Effects of amantadine treatment on in vitro production of interleukin-2 in de-novo patients with idiopathic Parkinson's disease

Abstract

An involvement of immunological events in the process of neurodegeneration has frequently been reported. We investigated the cytokine producing capacity for interleukin-2 (IL-2), interferon-γ (IFN-γ) and interleukin-10 (IL-10) in whole blood cultures of de-novo patients with idiopathic Parkinson's disease (PD) at the time of first diagnosis and after oral amantadine treatment. Before treatment, productions of IL-2 and IFN-γ were markedly decreased in PD patients compared to patients with major depressive disorder and healthy controls. After amantadine treatment, the in vitro IL-2 secretion defect was corrected to normal levels in half of the patients, and the increase in IL-2 production was correlated with an increase in IFN-γ secretion. Our findings suggest that immunological abnormalities occur in the course of PD and that a formerly unappreciated therapeutic potential of amantadine may arise from its immunomodulatory effects on altered T cell function in patients with PD.

Introduction

Amantadine, a drug originally licensed to treat influenza A infections (Dolin et al., 1982), has been used for decades in the treatment of Parkinsonism, and idiopathic Parkinson's disease (PD) in particular (Lang and Blair, 1989). Although most Parkinsonian patients experience symptomatic improvement upon treatment, the exact mechanism of action remains a point of speculation. Most recently, the amelioration of levodopa-induced motor complications in advanced PD has been linked to possible antagonistic effects at the N-methyl-d-aspartate (NMDA) receptor (Adler et al., 1997; Verhagen Metman et al., 1998). Apart from this, the prolonged survival observed in PD patients with long term amantadine treatment suggests that the drug might have other, as yet unappreciated, therapeutic potentials (Uitti et al., 1996).

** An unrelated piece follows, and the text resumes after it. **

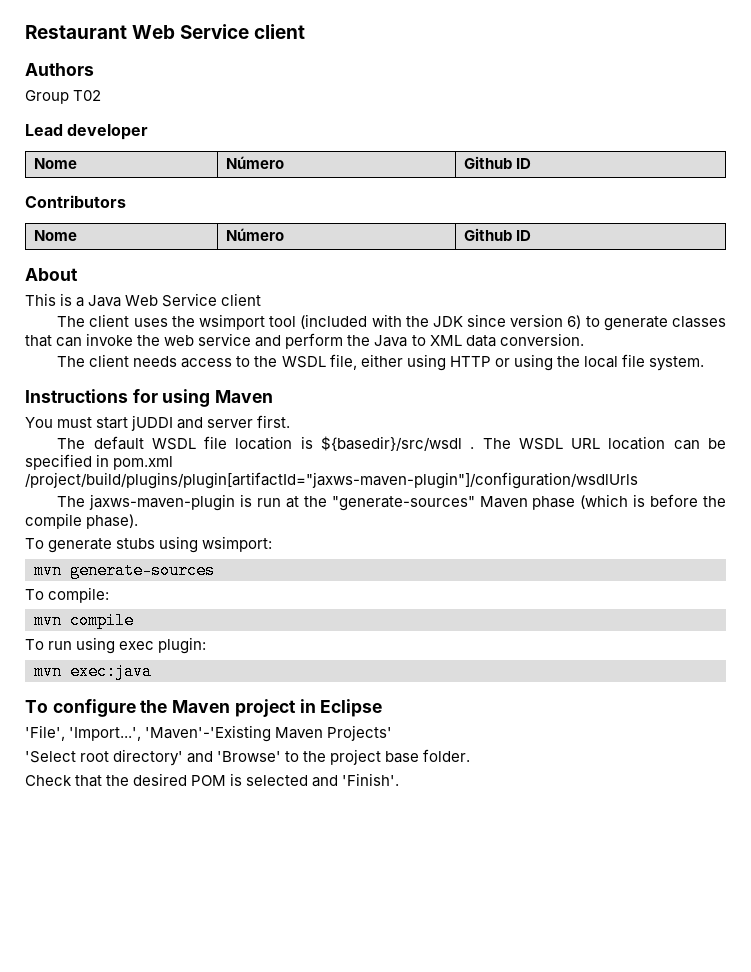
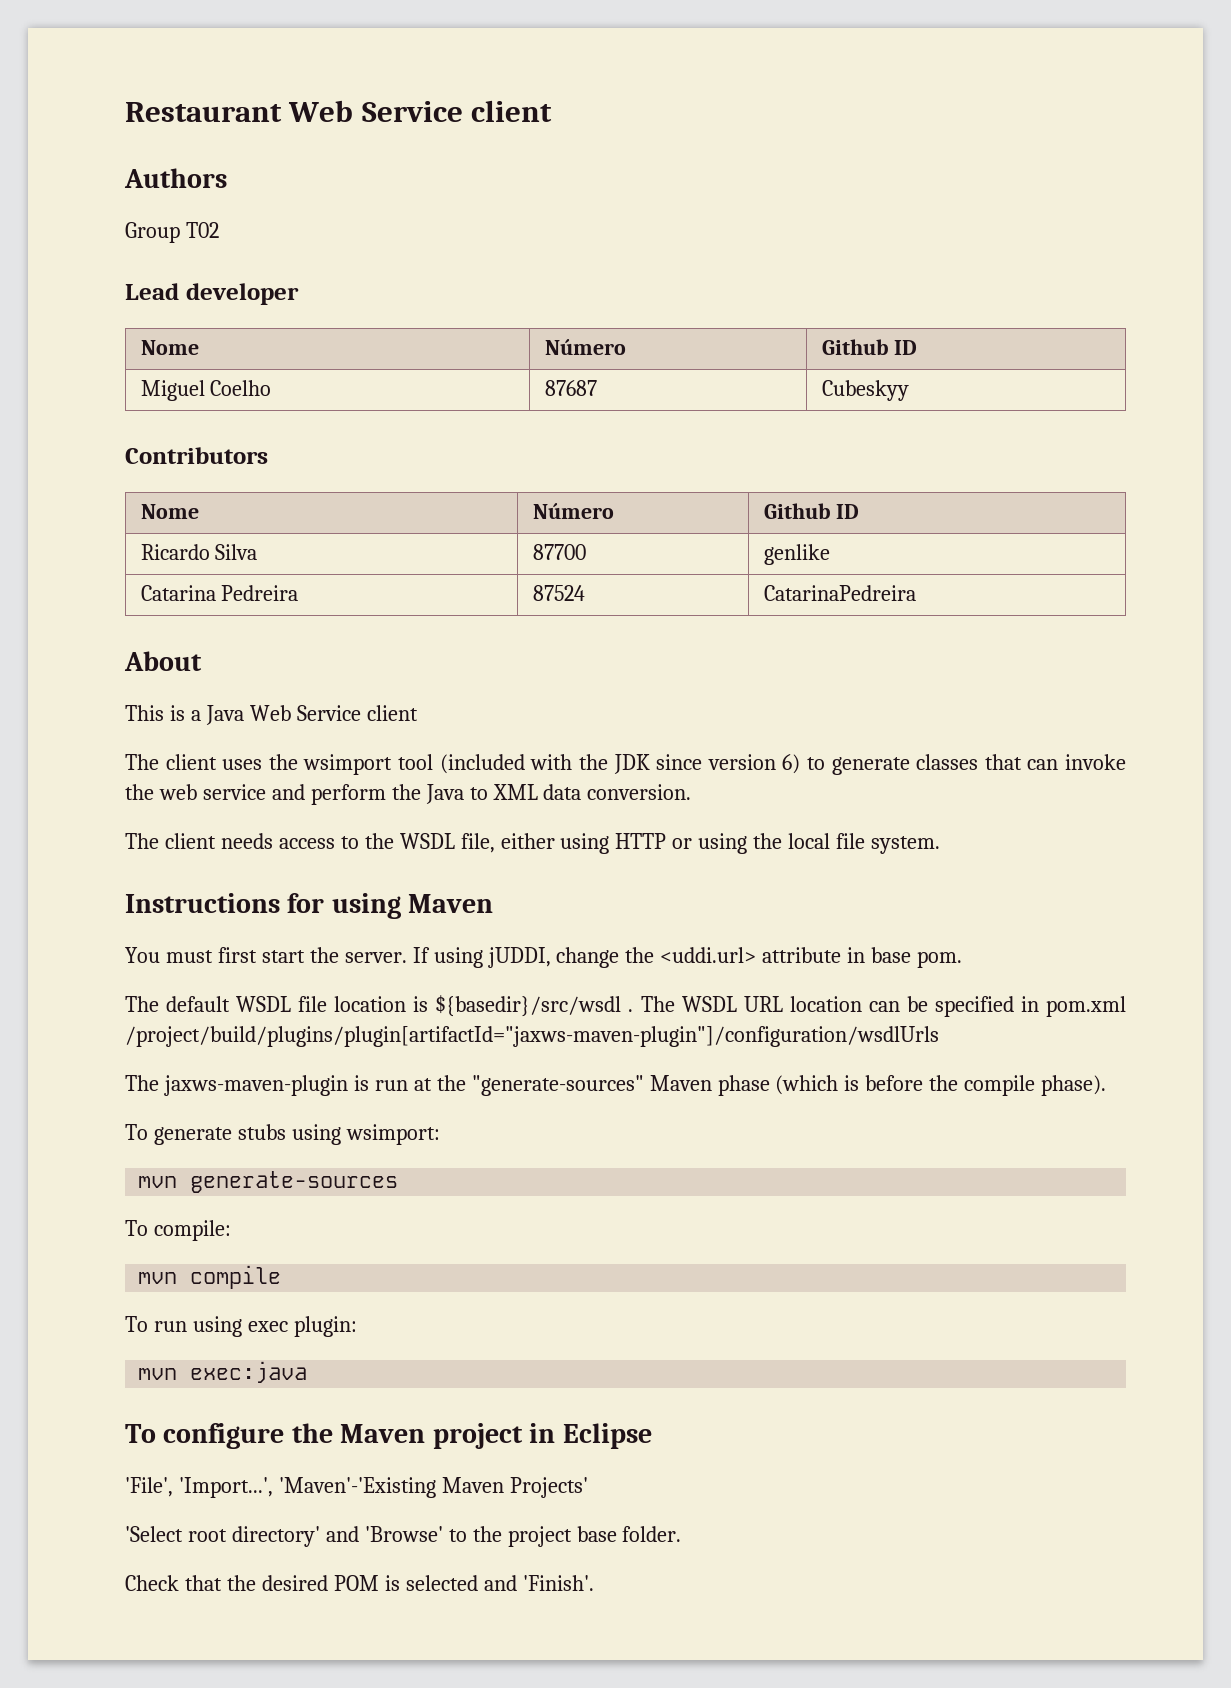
+ Miguel Coelho | 87687 | Cubeskyy
+ Ricardo Silva | 87700 | genlike
+ Catarina Pedreira | 87524 | CatarinaPedreira
- You must start jUDDI and server first.
+ You must first start the server. If using jUDDI, change the <uddi.url> attribute in base pom.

There is increasing evidence for a possible involvement of immune mechanisms in the etiopathogenesis of PD. Both peripheral and central disturbances in cellular or humoral immune functions have been reported in PD patients (Fiszer et al., 1994; Kuhn and Müller, 1995; Mogi et al., 1996a). Recently, we described a defective production of interleukin-2 (IL-2) in peripheral blood mononuclear cells (PBMC) of PD patients (Klüter et al., 1995). Interestingly, in the patients examined, previous oral amantadine treatment correlated significantly with higher IL-2 secretion, suggesting an immunomodulatory potential for the drug. Cytokines are soluble polypeptide mediators that control the growth, differentiation and function of most cell types and play a particular role as mediators of the immune system. In the CNS, these molecules are involved both in the normal development of the brain as well as in pathophysiological processes following injury and neurodegeneration (Zhao and Schwartz, 1998). The role of IL-2 is of particular interest since it has been hypothesized to be a modulator of striatal dopaminergic functions and implicated in the pathogenesis of several neuropsychiatric disorders involving the dopamine system, e.g., schizophrenia and PD (McAllister et al., 1995: Petitto et al., 1997).

We undertook a prospective study in order to examine the lymphokine producing capacity for IL-2, interleukin-10 (IL-10) and interferon-γ (IFN-γ) in PBMC from a series of drug free, newly diagnosed patients with idiopathic PD and to determine the long-term effects of oral amantadine treatment on cytokine synthesis.